▶ _EXERCISE PROMPT_
The answer must be every line below that contains the string "left".

Data excerpts:
══════════
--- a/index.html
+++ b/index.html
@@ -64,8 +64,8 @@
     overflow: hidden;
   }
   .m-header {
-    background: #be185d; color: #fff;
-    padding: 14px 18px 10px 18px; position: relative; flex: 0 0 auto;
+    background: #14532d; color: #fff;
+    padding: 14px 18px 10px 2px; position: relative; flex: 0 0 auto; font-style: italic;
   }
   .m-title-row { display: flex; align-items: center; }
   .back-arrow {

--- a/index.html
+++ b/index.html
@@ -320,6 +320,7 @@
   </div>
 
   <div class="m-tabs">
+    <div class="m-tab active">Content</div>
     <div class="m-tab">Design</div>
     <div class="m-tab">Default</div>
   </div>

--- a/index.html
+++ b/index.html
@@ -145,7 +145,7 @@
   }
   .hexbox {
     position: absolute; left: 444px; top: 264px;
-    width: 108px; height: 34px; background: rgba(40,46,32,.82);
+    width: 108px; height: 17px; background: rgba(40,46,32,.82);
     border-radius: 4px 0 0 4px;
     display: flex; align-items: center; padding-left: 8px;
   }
══════════
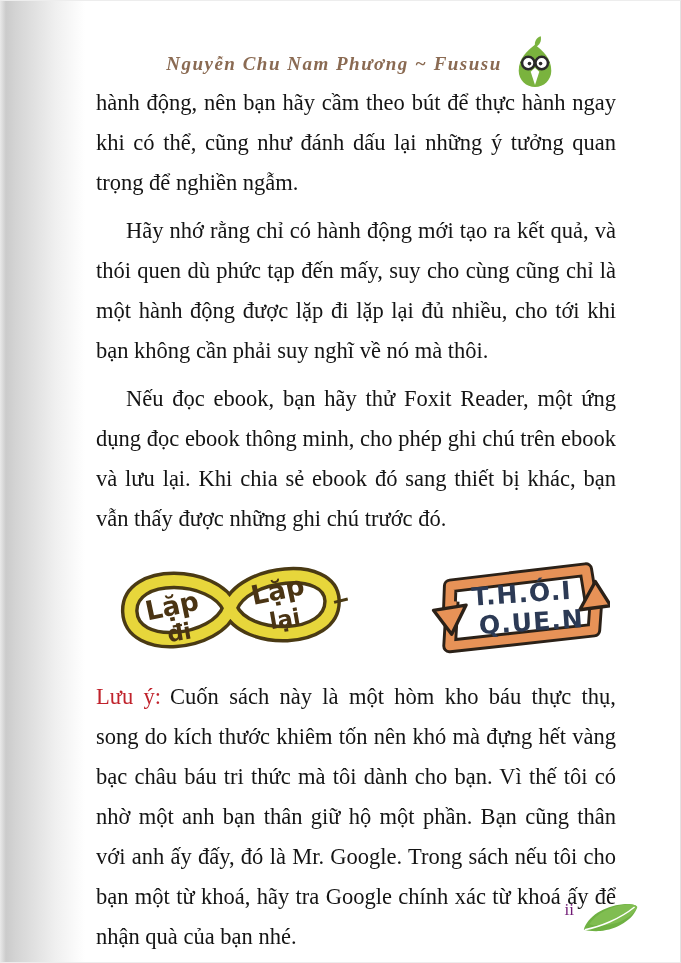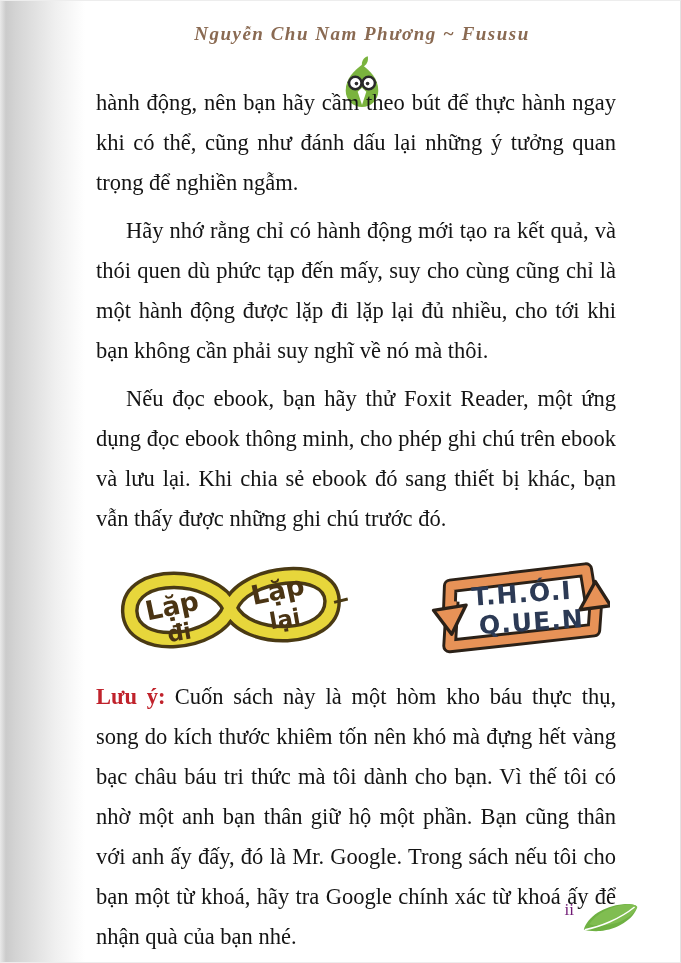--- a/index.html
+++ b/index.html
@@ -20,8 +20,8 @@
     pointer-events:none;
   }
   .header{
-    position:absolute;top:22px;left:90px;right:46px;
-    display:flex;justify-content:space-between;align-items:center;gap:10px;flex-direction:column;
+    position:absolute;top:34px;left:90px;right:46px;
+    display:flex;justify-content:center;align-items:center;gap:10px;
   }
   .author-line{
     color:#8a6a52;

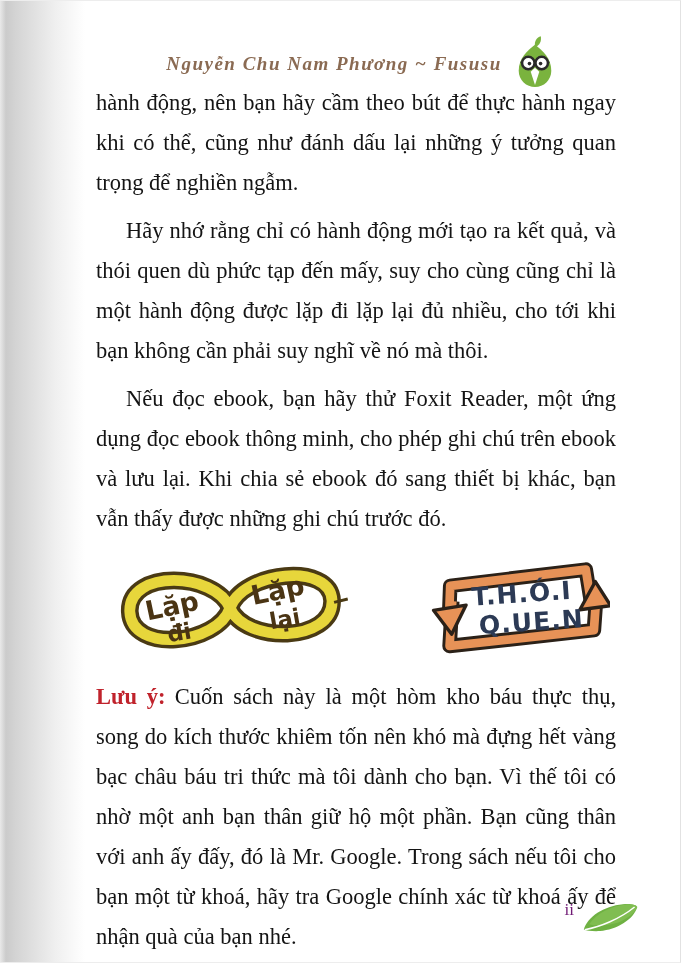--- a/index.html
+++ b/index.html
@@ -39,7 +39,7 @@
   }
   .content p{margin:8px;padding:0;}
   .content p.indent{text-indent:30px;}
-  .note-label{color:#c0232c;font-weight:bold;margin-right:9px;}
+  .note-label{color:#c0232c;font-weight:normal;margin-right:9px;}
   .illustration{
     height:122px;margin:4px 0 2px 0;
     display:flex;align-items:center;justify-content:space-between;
══════════
▶ _OUTPUT FOR THIS EXERCISE_
     position: absolute; left: 444px; top: 264px;
     display: flex; align-items: center; padding-left: 8px;
-    position:absolute;top:22px;left:90px;right:46px;
+    position:absolute;top:34px;left:90px;right:46px;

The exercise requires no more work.